From the data below, retype exactly the lines starting with the one that contains "[217,263,230,273] ● -> (520, 97) //" and ending with the one that contains "[825,342,838,352] ● -> (831, 65) //", both included.

- - -

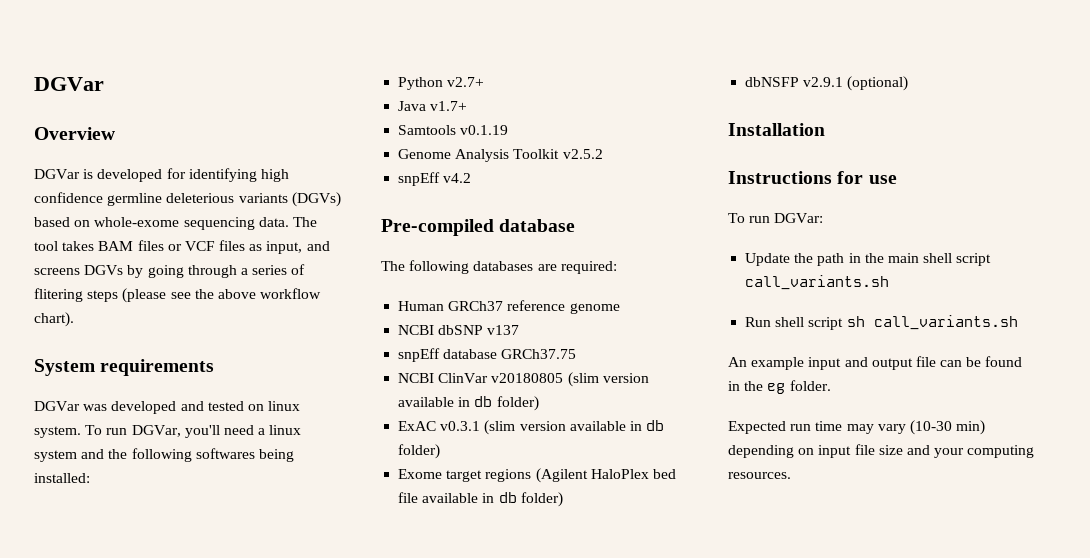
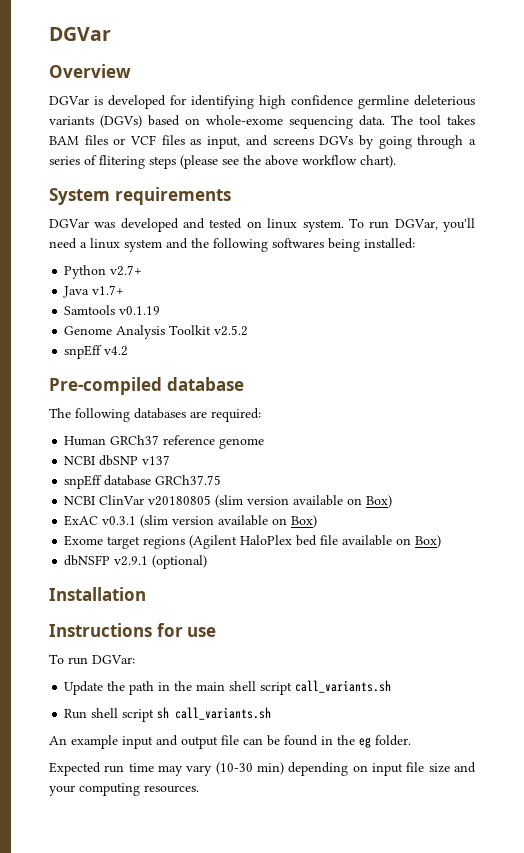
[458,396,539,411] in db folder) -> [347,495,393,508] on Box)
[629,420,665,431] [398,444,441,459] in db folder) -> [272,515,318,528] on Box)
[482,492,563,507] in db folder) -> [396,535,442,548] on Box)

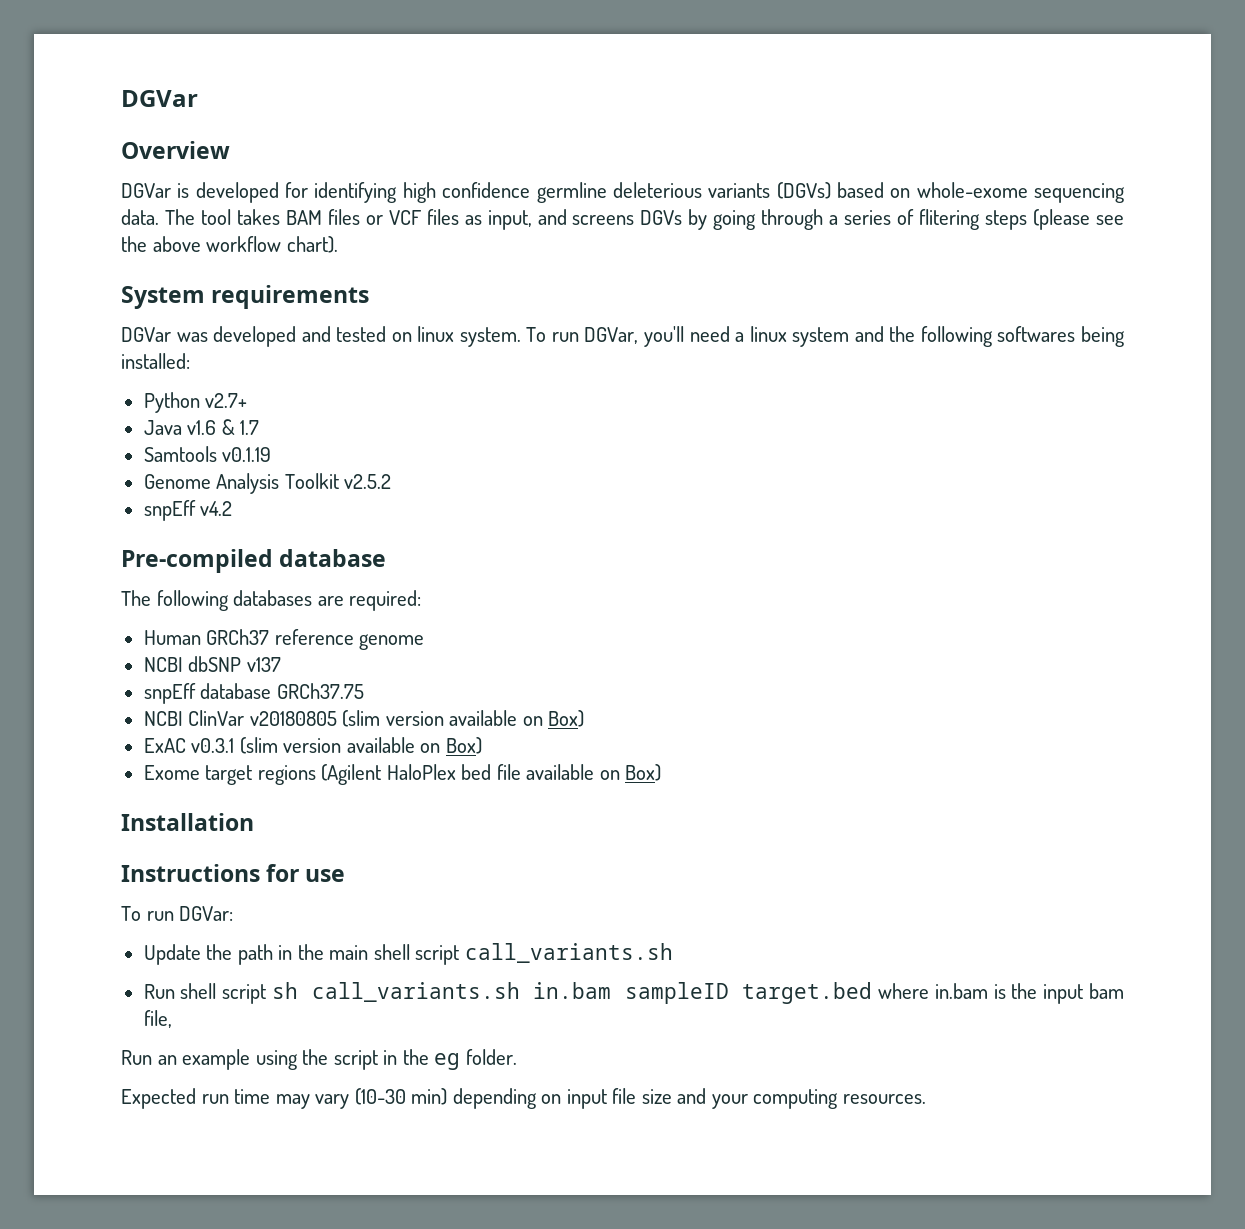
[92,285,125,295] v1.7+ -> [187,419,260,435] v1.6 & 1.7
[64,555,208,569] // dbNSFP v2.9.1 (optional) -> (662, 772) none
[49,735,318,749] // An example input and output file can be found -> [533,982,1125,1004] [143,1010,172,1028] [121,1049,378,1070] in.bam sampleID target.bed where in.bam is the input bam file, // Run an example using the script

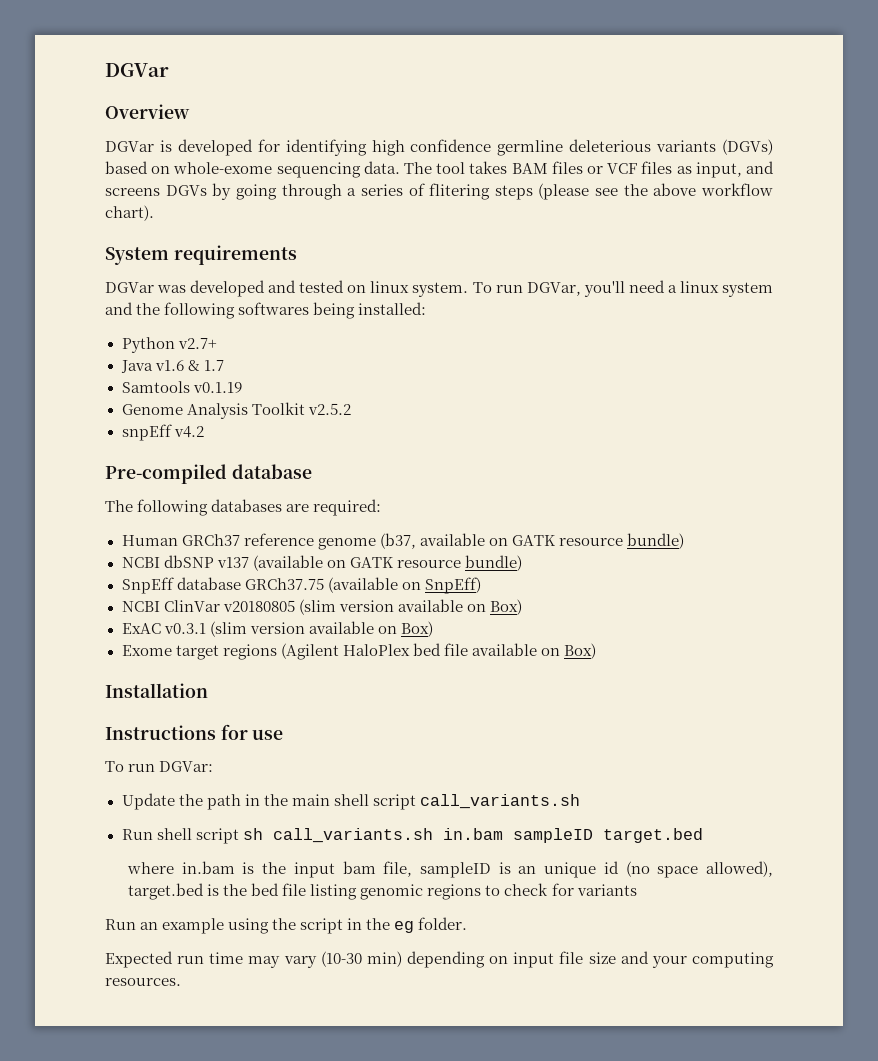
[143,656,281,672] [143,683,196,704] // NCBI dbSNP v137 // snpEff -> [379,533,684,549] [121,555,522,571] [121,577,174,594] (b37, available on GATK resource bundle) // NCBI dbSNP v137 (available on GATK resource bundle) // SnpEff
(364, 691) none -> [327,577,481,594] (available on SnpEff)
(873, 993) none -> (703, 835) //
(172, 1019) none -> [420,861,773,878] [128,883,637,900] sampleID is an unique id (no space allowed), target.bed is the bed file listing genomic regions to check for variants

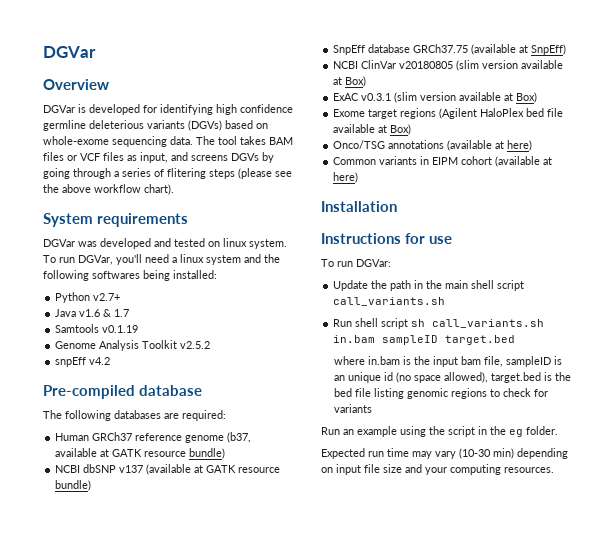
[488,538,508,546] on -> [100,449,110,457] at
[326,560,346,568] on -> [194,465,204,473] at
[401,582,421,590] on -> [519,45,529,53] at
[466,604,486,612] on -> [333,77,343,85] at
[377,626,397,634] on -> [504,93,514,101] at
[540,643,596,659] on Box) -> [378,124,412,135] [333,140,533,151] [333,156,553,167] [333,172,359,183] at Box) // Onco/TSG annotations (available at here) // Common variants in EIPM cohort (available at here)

- - -

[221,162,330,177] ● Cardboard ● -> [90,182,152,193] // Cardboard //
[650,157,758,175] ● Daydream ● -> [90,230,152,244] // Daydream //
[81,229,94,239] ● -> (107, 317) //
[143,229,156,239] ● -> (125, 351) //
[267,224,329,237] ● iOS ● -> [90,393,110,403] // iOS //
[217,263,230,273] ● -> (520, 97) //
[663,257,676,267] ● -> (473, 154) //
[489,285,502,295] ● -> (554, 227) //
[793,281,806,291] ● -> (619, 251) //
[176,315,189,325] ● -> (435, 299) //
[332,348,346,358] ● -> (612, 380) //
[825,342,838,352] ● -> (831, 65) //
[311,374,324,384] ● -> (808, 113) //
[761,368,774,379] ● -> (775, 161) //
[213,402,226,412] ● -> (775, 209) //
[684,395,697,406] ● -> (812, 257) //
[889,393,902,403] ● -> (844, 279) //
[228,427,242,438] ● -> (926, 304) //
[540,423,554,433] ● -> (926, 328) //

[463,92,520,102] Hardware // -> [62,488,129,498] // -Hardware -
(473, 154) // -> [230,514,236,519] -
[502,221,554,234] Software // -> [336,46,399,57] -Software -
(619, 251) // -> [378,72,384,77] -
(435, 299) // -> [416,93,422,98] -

- - -

[Reply to the exercise]:
[217,263,230,273] ● -> (520, 97) //
[663,257,676,267] ● -> (473, 154) //
[489,285,502,295] ● -> (554, 227) //
[793,281,806,291] ● -> (619, 251) //
[176,315,189,325] ● -> (435, 299) //
[332,348,346,358] ● -> (612, 380) //
[825,342,838,352] ● -> (831, 65) //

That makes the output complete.